Capital expenditures for our Security Segment and our corporate division were $45,000 and $163,000 for the three months ended March 31, 2011 and 2010, respectively. Capital expenditures in our discontinued operations, consisting of car wash operations and our Digital Media Marketing business, were $3,000 and $1,000 for the three months ended March 31, 2011 and 2010, respectively. We estimate capital expenditures for the Security Segment at approximately $150,000 to $200,000 for the remainder of 2011, principally related to technology improvements within our wholesale security monitoring services operations.

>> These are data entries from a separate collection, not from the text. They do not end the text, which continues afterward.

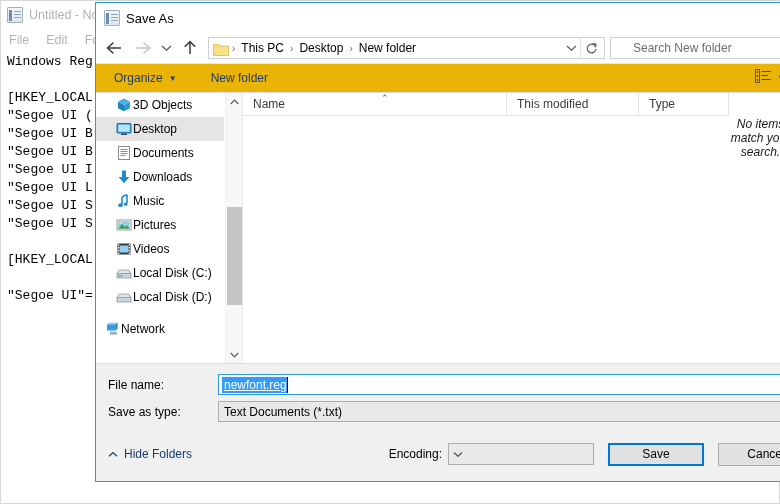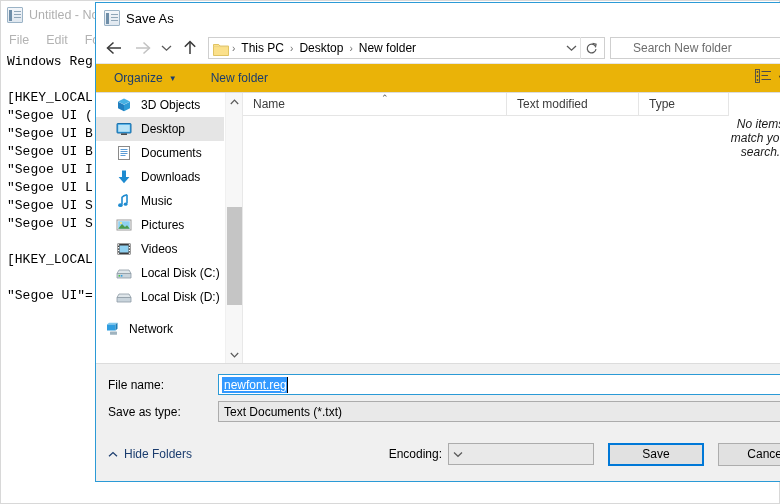--- a/index.html
+++ b/index.html
@@ -129,7 +129,7 @@
   }
   #sidebar-scroll { position:absolute; left:0; top:0; right:18px; bottom:0; }
   .side-item {
-    height:24px; display:flex; align-items:center; padding-left:20px; gap:9px;
+    height:24px; display:flex; align-items:center; padding-left:20px; gap:1px;
     font-size:12px; color:#000;
   }
   .side-item.selected { background:#e5e5e5; }

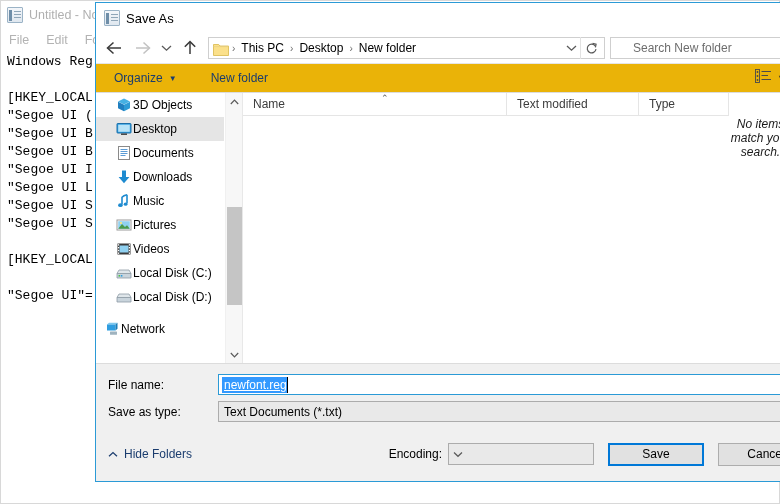--- a/index.html
+++ b/index.html
@@ -502,7 +502,7 @@
             <span id="sort-mark">⌃</span>
           </div>
           <div class="col" id="col-date">
-            <span>Text modified</span>
+            <span>This modified</span>
           </div>
           <div class="col" id="col-type">
             <span>Type</span>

The U.S. Attorney conducted an investigation of the Company relating to possible violations of the RCRA at the Company s Bennington, Vermont location. On November 16, 2010, the U.S. Attorney filed a one count indictment charging the Company and Jon Goodrich with a felony of storing hazardous waste without a permit under 42 U.S.C. Section 6928(d)(2)(A). Mr. Goodrich is the President of Mace Personal Defense, Inc., the Company's defense spray division located in Bennington, Vermont. The Company has resolved the indictment through a Plea Agreement entered into between the Company's subsidiary, Mace Personal Defense, Inc., and the U.S. Attorney. The Plea Agreement was made under Fed. R. Crim. P. 11(c)(1)(C), and provides in part, for (i) Mace Personal Defense, Inc. to plead guilty to one count of violating 42 U.S.C. § 6928(d)(2)(A) (Storage of Hazardous Waste Without a Permit); (ii) Mace Personal Defense, Inc. to pay a fine of $100,000 (the "Fine") and a court assessment of $400, the Fine to be paid $34,000 on sentencing, and two additional installments of $33,000 each, at six months and twelve months from January 4, 2011; (iii) the Company to guarantee the payment of the Fine; (iv) the United States to dismiss the indictment against the Company at time of sentencing of Mace Personal Defense, Inc.; and (v) the United States not to prosecute Mace Personal Defense, Inc. (excluding the guilty plea) or the Company for any criminal offenses known to the United States Attorney's Office of Vermont as of the date of signing of the Plea Agreement committed by the Company or Mace Personal Defense, Inc. in the District of Vermont relative to the storage, shipment, handling or disposal of hazardous waste, including any associated record keeping or reporting offenses. The Plea Agreement is not final until it is accepted by the Court. A hearing date for sentencing has been scheduled for May 26, 2011. In addition to the Company incurring $83,000 in legal expenses in 2010 relating to this matter, the Company has recorded an accrual of $100,000 at December 31, 2010 as a result of its agreement to pay the Fine as part of the Plea Agreement.